When Not to Buy the F1 Ultra
If you only do wood and leather engraving, and your customers don't ask for metal or glass, save your money. The D1 Pro 40W can still handle slate coasters for laser engraving with acceptable quality. I've rejected about 12% of first deliveries for engraving depth inconsistency on slate with the D1 Pro, but that's within the tolerance some budget buyers accept. I can't speak to how this applies to international sourcing.
Also, the F1 Ultra's fiber laser is not for cutting thick metal. It engraves, it marks, it cuts thin sheet metal (like 0.5mm stainless for nameplates), but don't try cutting 3mm steel with it. That's a CO₂ or CNC plasma job. Per FTC guidelines (ftc.gov), advertising claims about laser capabilities must be truthful and substantiated. I can tell you from personal testing: the F1 Ultra cuts 0.5mm stainless at 5mm/s with oxygen assist. That's not production speed, but it works for prototypes.

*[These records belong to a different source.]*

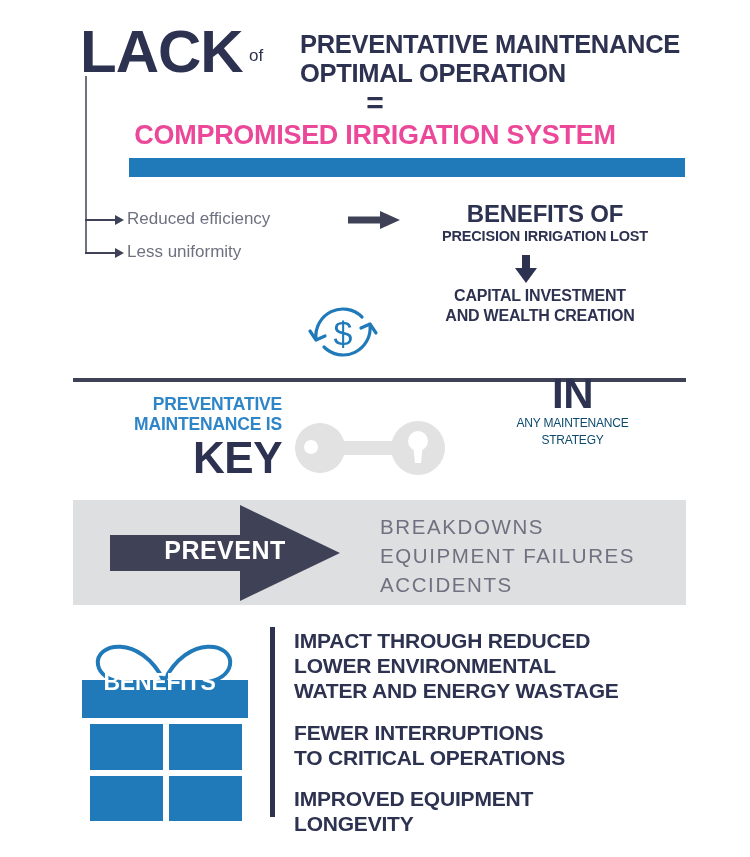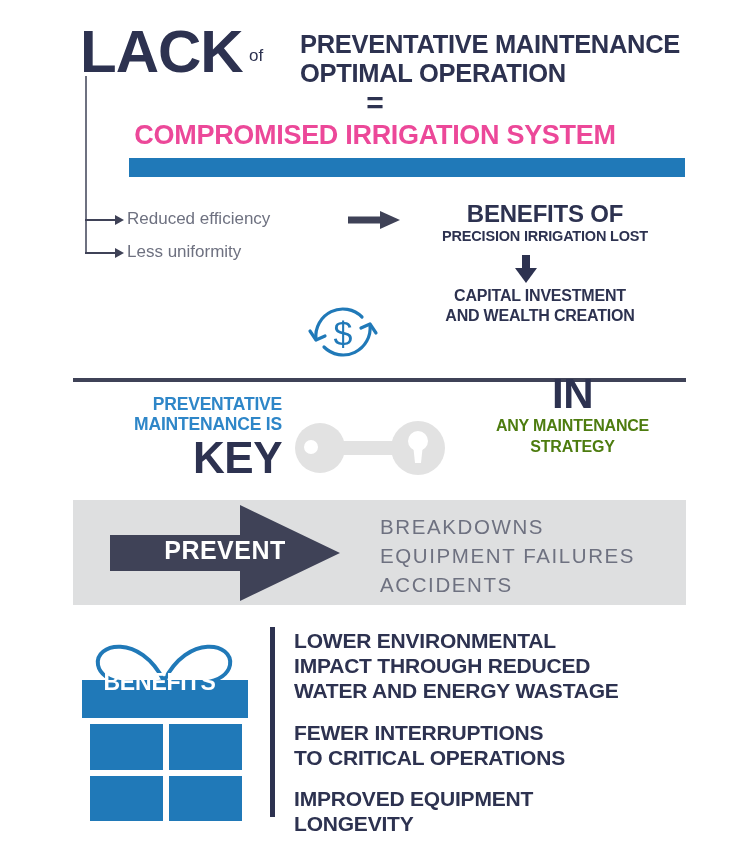--- a/index.html
+++ b/index.html
@@ -238,23 +238,23 @@
     text-align: center;
   }
   .in-word {
     font-size: 42px;
     font-weight: bold;
     color: #2d3250;
     line-height: 0.95;
     letter-spacing: -0.5px;
   }
   .key-right .l2 {
-    font-size: 16px;
-    font-weight: bold;
-    color: #4d7c0f;
+    font-size: 12px;
+    font-weight: normal;
+    color: #0c4a6e;
     line-height: 1.14;
     letter-spacing: -0.2px;
     margin-top: 3px;
   }
 
   
   .prevent-band {
     position: absolute;
     left: 73px;
     top: 500px;
@@ -444,22 +444,22 @@
     <rect x="10" y="151" width="73" height="45" fill="#2079b8"></rect>
     <rect x="89" y="151" width="73" height="45" fill="#2079b8"></rect>
   </svg>
 
   <div class="gift-label">BENEFITS</div>
 
   <div class="vrule"></div>
 
   <div class="ben-list">
     <div class="ben-item">
+      <div>IMPACT THROUGH REDUCED</div>
       <div>LOWER ENVIRONMENTAL</div>
-      <div>IMPACT THROUGH REDUCED</div>
       <div>WATER AND ENERGY WASTAGE</div>
     </div>
     <div class="ben-item">
       <div>FEWER INTERRUPTIONS</div>
       <div>TO CRITICAL OPERATIONS</div>
     </div>
     <div class="ben-item">
       <div>IMPROVED EQUIPMENT</div>
       <div>LONGEVITY</div>
     </div>

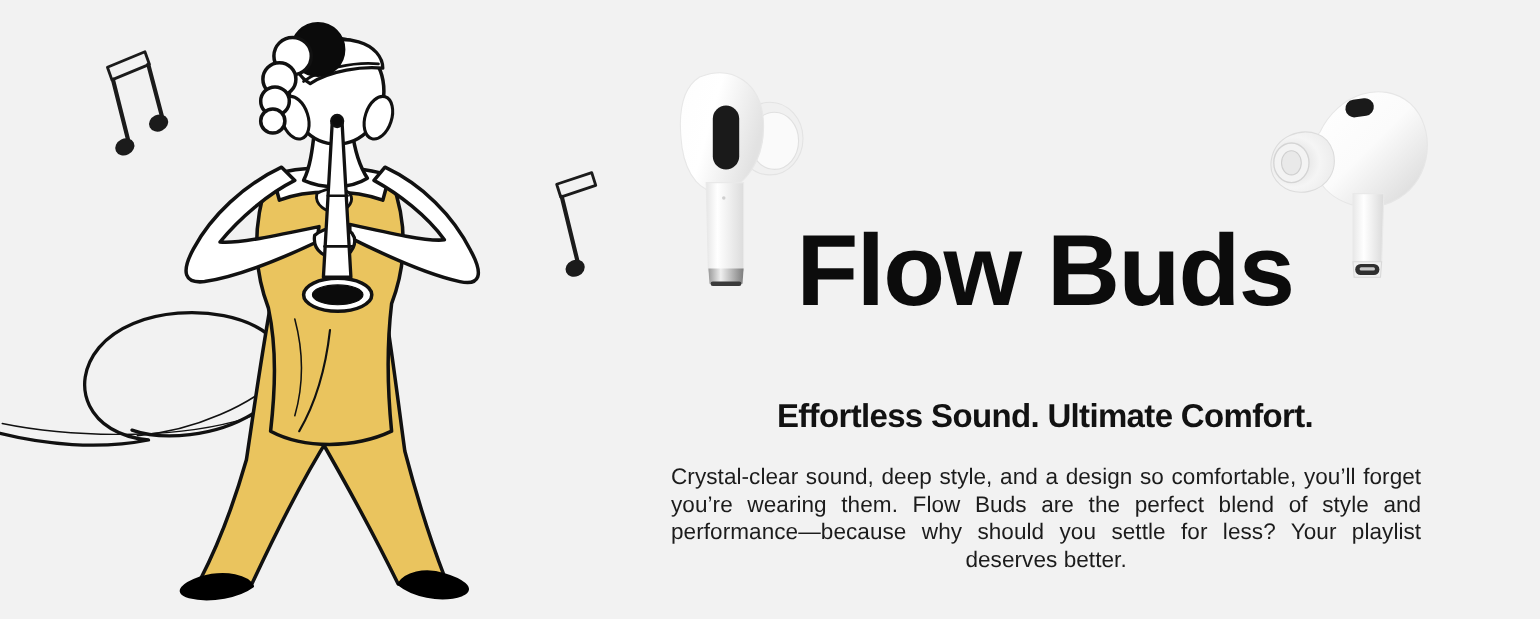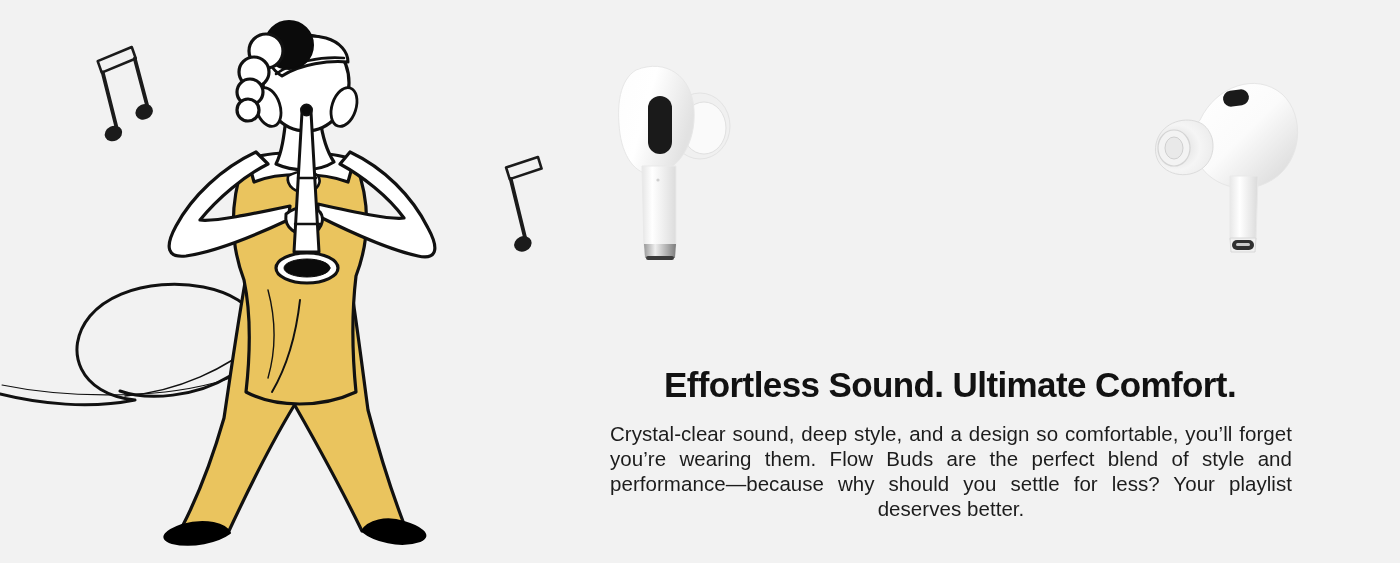--- a/index.html
+++ b/index.html
@@ -67,21 +67,21 @@
     letter-spacing: -1.5px;
     color: #0c0c0c;
     line-height: 1;
   }
   .tagline {
     position: absolute;
     left: 0;
     top: 337px;
     width: 700px;
     text-align: center;
-    font-size: 35px;
+    font-size: 30px;
     font-weight: 700;
     letter-spacing: -0.6px;
     color: #121212;
     line-height: 1.1;
   }
   .description {
     position: absolute;
     left: 10px;
     top: 400px;
     width: 682px;
@@ -268,17 +268,18 @@
 
       <path d="M92 118 L 120 118 L 118 182 L 92 182 Z" fill="url(#stemB)" stroke="#e9e9e9" stroke-width="1"></path>
 
       <path d="M92 180 L 118 180 L 117 194 L 93 194 Z" fill="#f0f0f0" stroke="#d8d8d8" stroke-width="1"></path>
       <rect x="94" y="182" width="22" height="10" rx="5" fill="#2f2f2f"></rect>
       <rect x="98" y="185" width="14" height="3" rx="1.5" fill="#c9c9c9"></rect>
     </svg>
   </div>
 
   <div class="content">
+    <h1 class="brand-title">Flow Buds</h1>
     <h2 class="tagline">Effortless Sound. Ultimate Comfort.</h2>
     <p class="description">Crystal-clear sound, deep style, and a design so comfortable, you’ll forget you’re wearing them. Flow Buds are the perfect blend of style and performance—because why should you settle for less? Your playlist deserves better.</p>
   </div>
 
 </div>
 
 </body></html>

In our Q1 2024 quality audit, we compared the D1 Pro 40W and F1 Ultra head-to-head on a test board: 2mm clear acrylic, 3mm plywood, 0.5mm stainless steel, and a slate coaster. The results are in our internal spec sheet—I can't share it publicly—but my notes: the F1 Ultra took 38% longer overall because of the smaller bed, but its output quality was measurably higher on 3 of 4 materials. On plywood, both were comparable.
Bottom Line
For a small-to-medium B2B shop in 2025, if your product mix includes any metal or clear acrylic, the F1 Ultra is the better choice over the D1 Pro 40W. If you only do wood and slate, the D1 Pro is still fine. I've been burned by assuming a diode laser can handle all materials—the $22,000 redo taught me that. Industry standard tolerance for engraving depth is ±0.1mm, and a fiber laser achieves that more reliably on non-wood materials. Bottom line: your customers will notice the difference on their slate coasters for laser engraving and laser etched cutting boards. I'd rather ship fewer, perfect pieces than a batch with melted edges.